Guardian First Book Award is a literary award by The Guardian newspaper that annually recognises one book by a new writer. It was established in 1999, replacing the Guardian Fiction Award or Guardian Fiction Prize that the newspaper had sponsored from 1965.[1]

History

The Guardian Fiction Award established in 1965 was a prize of 200 guineas awarded annually to a British or Commonwealth writer for an original work of fiction published in the U.K.[citation needed]

The newspaper determined to change its book award after 1998, and during that year also hired Claire Armitstead as literary editor. At the inaugural First Book Award ceremony in 1999 she said that she was informed of the change, details to be arranged, by the head of the marketing department during her second week on the job. "By the time we left the room we had decided on two key things. We would make it a first book award, and we would involve reading groups in the judging process. This was going to be the people's prize."[1] About the opening to nonfiction she had said in August, "readers do not segregate their reading into fiction or non-fiction, so neither should we."[2] There was no restriction on genre; for example, both poetry and travel would be included in principle.[1] So would self-published autobiographies.[2]
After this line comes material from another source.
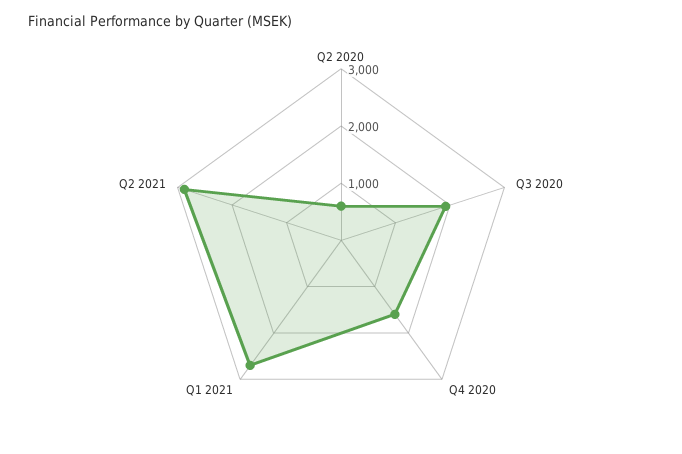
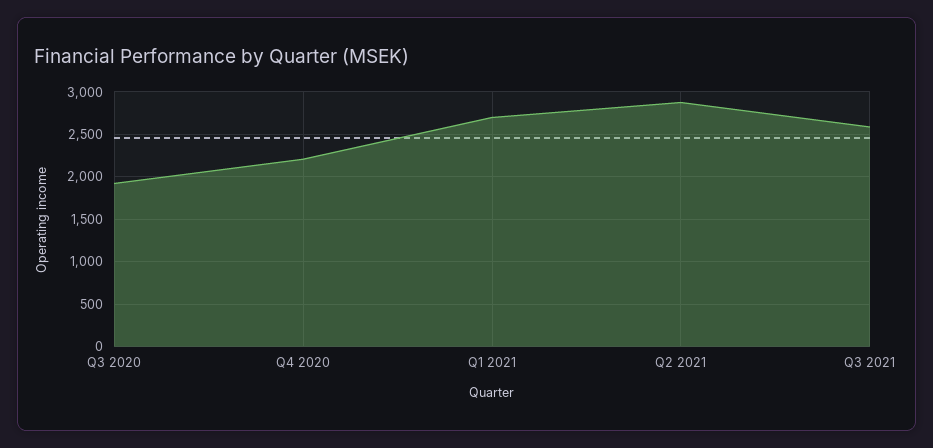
Q2 2020: 600 -> none
Q4 2020: 1600 -> 2200
Q3 2021: none -> 2600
1999. For the first rendition, 140 books were submitted, including a lot of nonfiction strongest "by far" in "a hybrid of travel-writing and reportage"; weak in science and biography. Experts led by Armitstead selected a longlist of eleven and Borders book stores in Glasgow, London, Brighton and Leeds hosted reading groups that considered one book a week, September to November, and selected a shortlist of six. A panel of eight judges including two Guardian editors chose the winner.[2] The newspaper called it "the first time the ordinary reading public have been involved in the selection of a major literary prize." In the event, the 1999 reading groups selected a shortlist including six novels, and all four groups favored the novel Ghostwritten by David Mitchell. Their second favorite was one of the travelogue and reporting hybrids, by Philip Gourevitch of The New Yorker.[3] The judges chose the latter, We Wish To Inform You That Tomorrow We Will Be Killed With Our Families —"a horrifying but humane account of the Rwandan genocide, its causes and consequences", the newspaper called it in August.[2]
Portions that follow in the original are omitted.